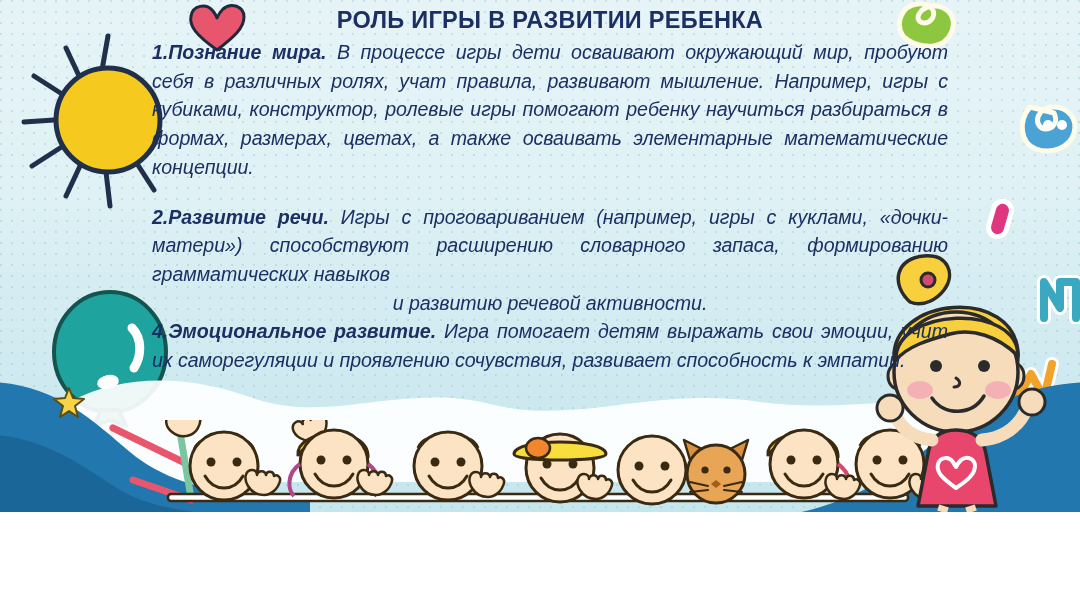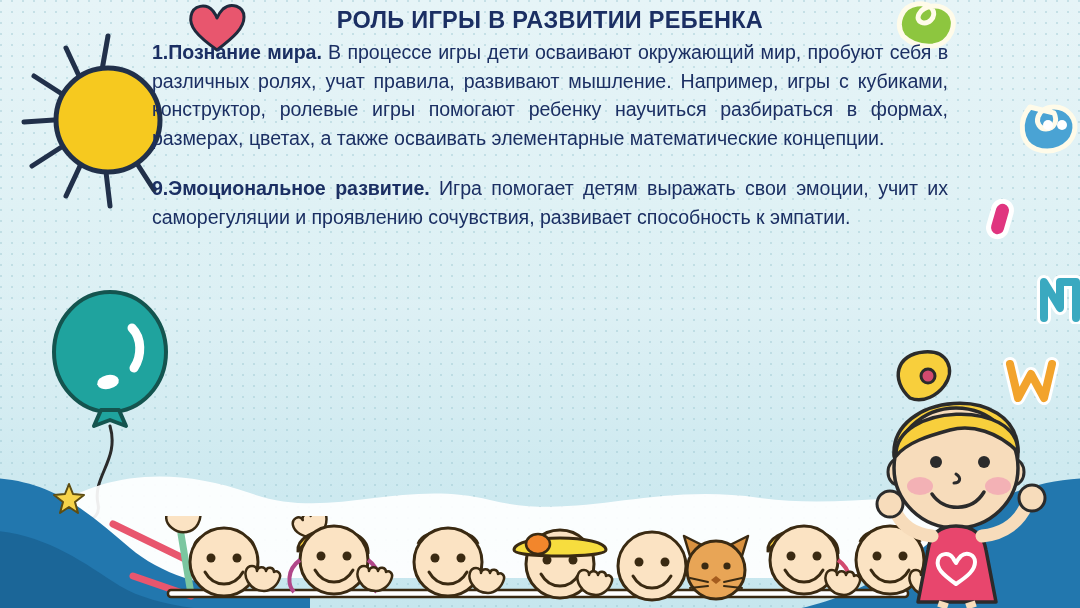--- a/index.html
+++ b/index.html
@@ -11,7 +11,7 @@
   #slide {
     position: relative;
     width: 1080px;
-    height: 608px;
+    height: 512px;
     overflow: hidden;
     background: #dff1f5;
     font-family: "Liberation Sans", "DejaVu Sans", sans-serif;

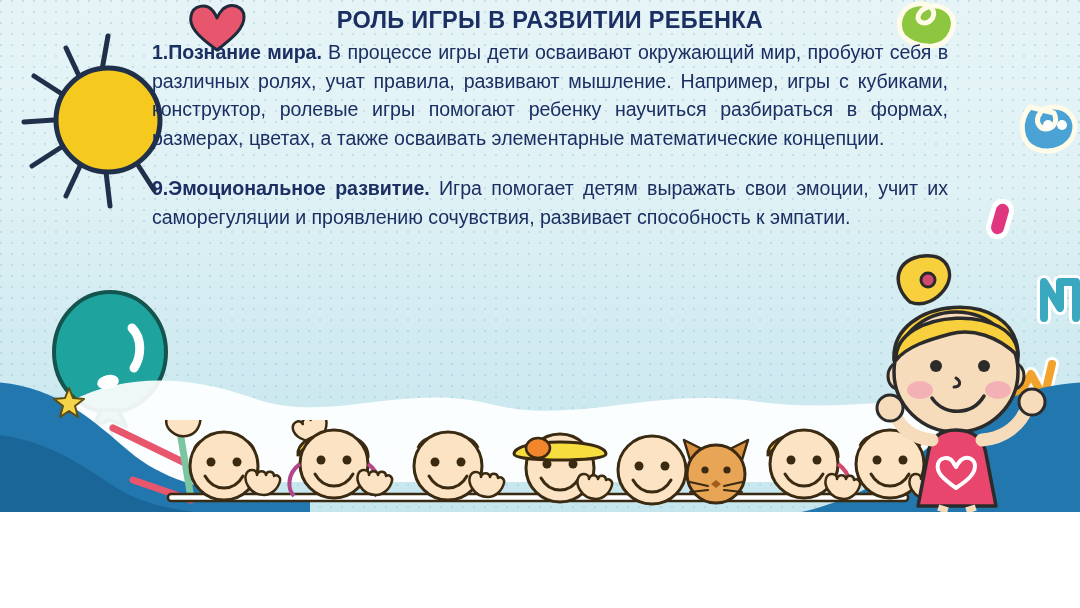--- a/index.html
+++ b/index.html
@@ -106,7 +106,7 @@
   .gap { height: 21px; }
 
   
-  .p-just { text-align: justify; text-justify: inter-word; }
+  .p-just { text-align: justify; text-justify: inter-word; font-style: italic; }
   .p-just > .last-line { display: block; text-align: center; }
 </style>
 </head>

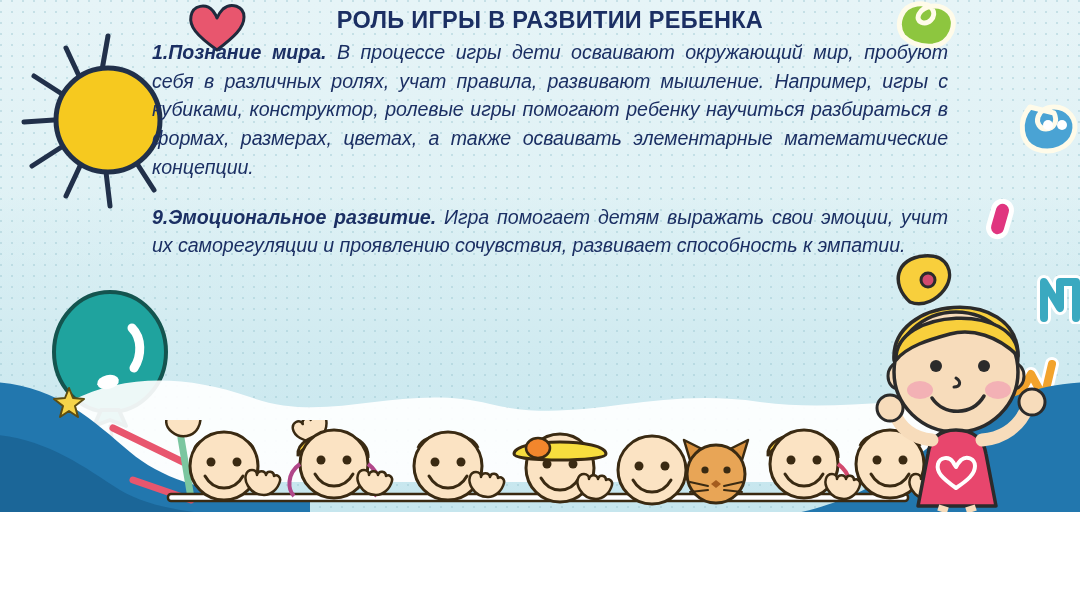--- a/index.html
+++ b/index.html
@@ -340,6 +340,10 @@
 
     <div class="gap"></div>
 
+    <p class="para p-just">
+      <span><b>2.Развитие речи.</b> Игры с проговариванием (например, игры с куклами, «дочки-матери») способствуют расширению словарного запаса, формированию грамматических навыков</span>
+      <span class="last-line">и развитию речевой активности.</span>
+    </p>
 
     <p class="para p-just">
     </p>

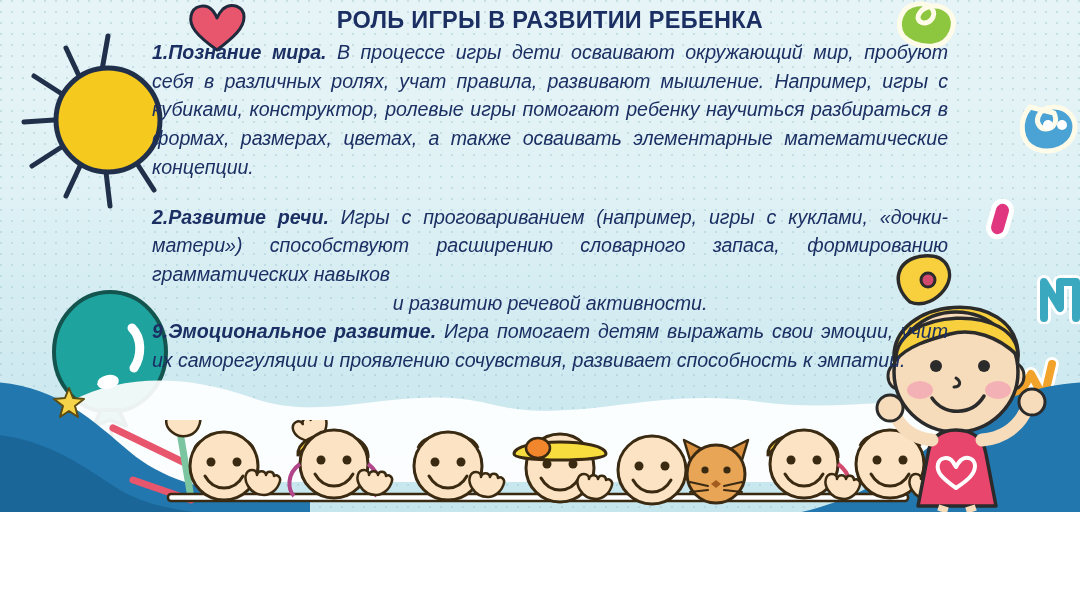--- a/index.html
+++ b/index.html
@@ -349,7 +349,7 @@
     </p>
 
     <p class="para p-just">
-      <span><b>9.Эмоциональное развитие.</b> Игра помогает детям выражать свои эмоции, учит их саморегуляции и проявлению сочувствия, развивает способность к эмпатии.</span>
+      <span><b>4.Эмоциональное развитие.</b> Игра помогает детям выражать свои эмоции, учит их саморегуляции и проявлению сочувствия, развивает способность к эмпатии.</span>
     </p>
 
   </div>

Work request>
Beginning with the line that includes "формированию грамматических навыков</span>" and ending with the last line of the material, reproduce those lines exactly and nothing else, with no pictures.

Result of the task>
+      <span><b>2.Развитие речи.</b> Игры с проговариванием (например, игры с куклами, «дочки-матери») способствуют расширению словарного запаса, формированию грамматических навыков</span>
+      <span class="last-line">и развитию речевой активности.</span>
+    </p>
 
     <p class="para p-just">
     </p>

--- a/index.html
+++ b/index.html
@@ -349,7 +349,7 @@
     </p>
 
     <p class="para p-just">
-      <span><b>9.Эмоциональное развитие.</b> Игра помогает детям выражать свои эмоции, учит их саморегуляции и проявлению сочувствия, развивает способность к эмпатии.</span>
+      <span><b>4.Эмоциональное развитие.</b> Игра помогает детям выражать свои эмоции, учит их саморегуляции и проявлению сочувствия, развивает способность к эмпатии.</span>
     </p>
 
   </div>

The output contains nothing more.